EPA Report Shows Disproportionate Impacts of Climate Change on Socially Vulnerable Populations in the United States
WASHINGTON (Sept. 2, 2021) — A new EPA analysis released today shows that the most severe harms from climate change fall disproportionately upon underserved communities who are least able to prepare for, and recover from, heat waves, poor air quality, flooding, and other impacts. EPA’s analysis indicates that racial and ethnic minority communities are particularly vulnerable to the greatest impacts of climate change. Climate Change and Social Vulnerability in the United States: A Focus on Six Impact Sectors is one of the most advanced environmental justice studies to date that looks at how projected climate change impacts may be distributed across the American public.
“The impacts of climate change that we are feeling today, from extreme heat to flooding to severe storms, are expected to get worse, and people least able to prepare and cope are disproportionately exposed,” said EPA Administrator Michael S. Regan “This report punctuates the urgency of equitable action on climate change. With this level of science and data, we can more effectively center EPA’s mission on achieving environmental justice for all.”

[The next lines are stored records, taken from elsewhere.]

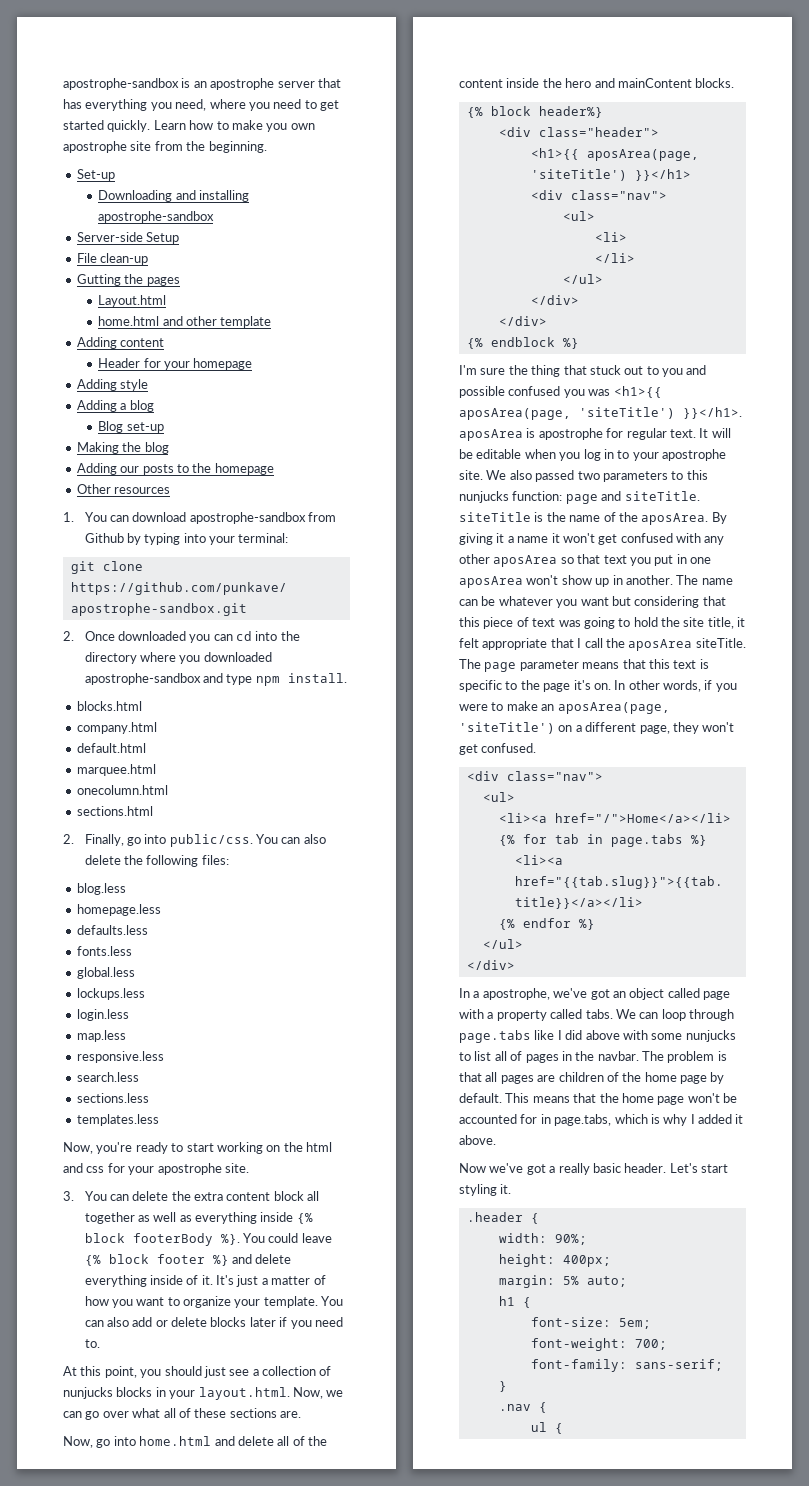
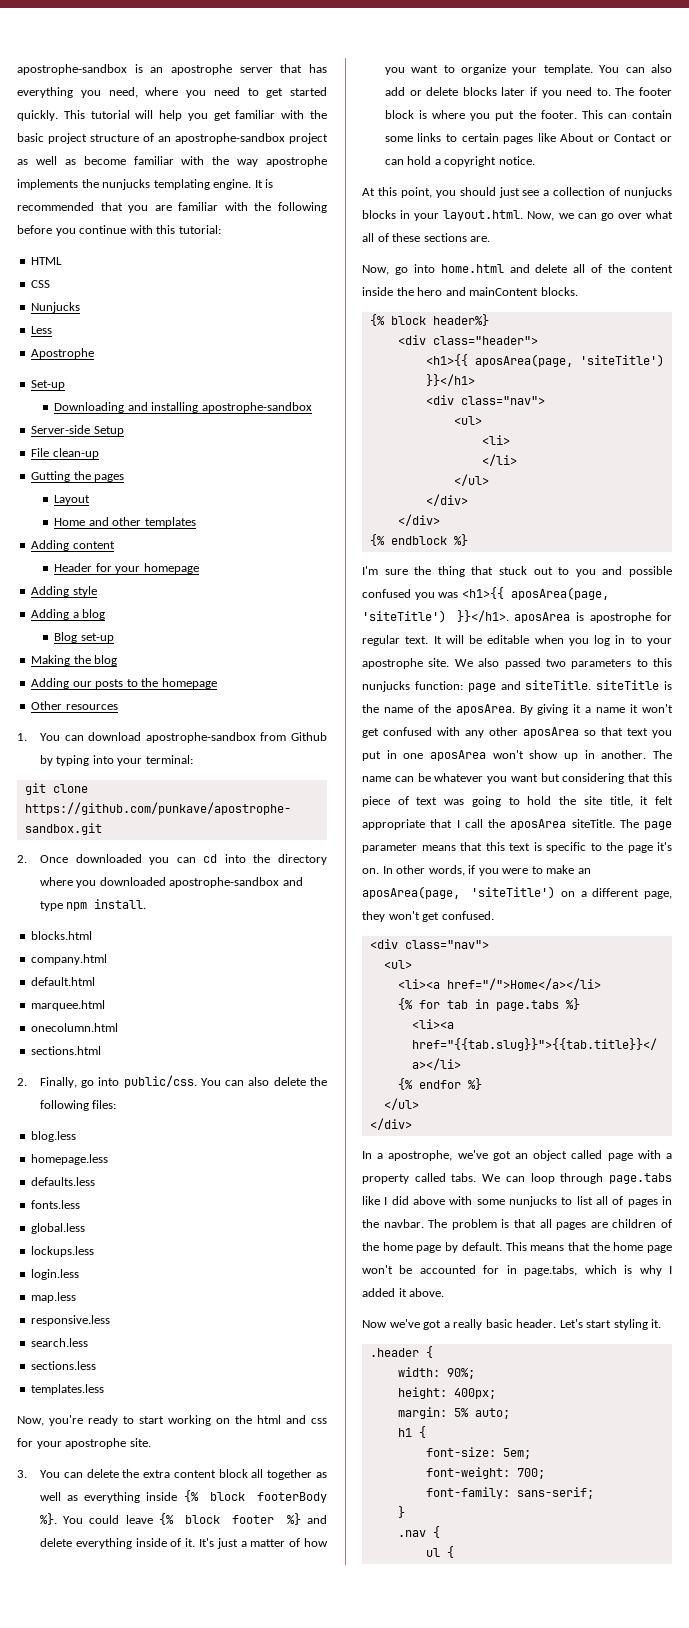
- Learn how to make you own apostrophe site from the beginning.
+ This tutorial will help you get familiar with the basic project structure of an apostrophe-sandbox project as well as become familiar with the way apostrophe implements the nunjucks templating engine. It is recommended that you are familiar with the following before you continue with this tutorial:
+ HTML
+ CSS
+ Nunjucks
+ Less
+ Apostrophe
- Layout.html
- home.html and other template
+ Layout
+ Home and other templates
+ The footer block is where you put the footer. This can contain some links to certain pages like About or Contact or can hold a copyright notice.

EPA’s new, peer-reviewed report shows the degree to which four socially vulnerable populations— defined based on income, educational attainment, race and ethnicity, and age—may be more exposed to the highest impacts of climate change. The report quantifies six types of impacts, including those to health from changes in air quality and extreme temperature, disruptions to weather-exposed workers, and flooding threats to property.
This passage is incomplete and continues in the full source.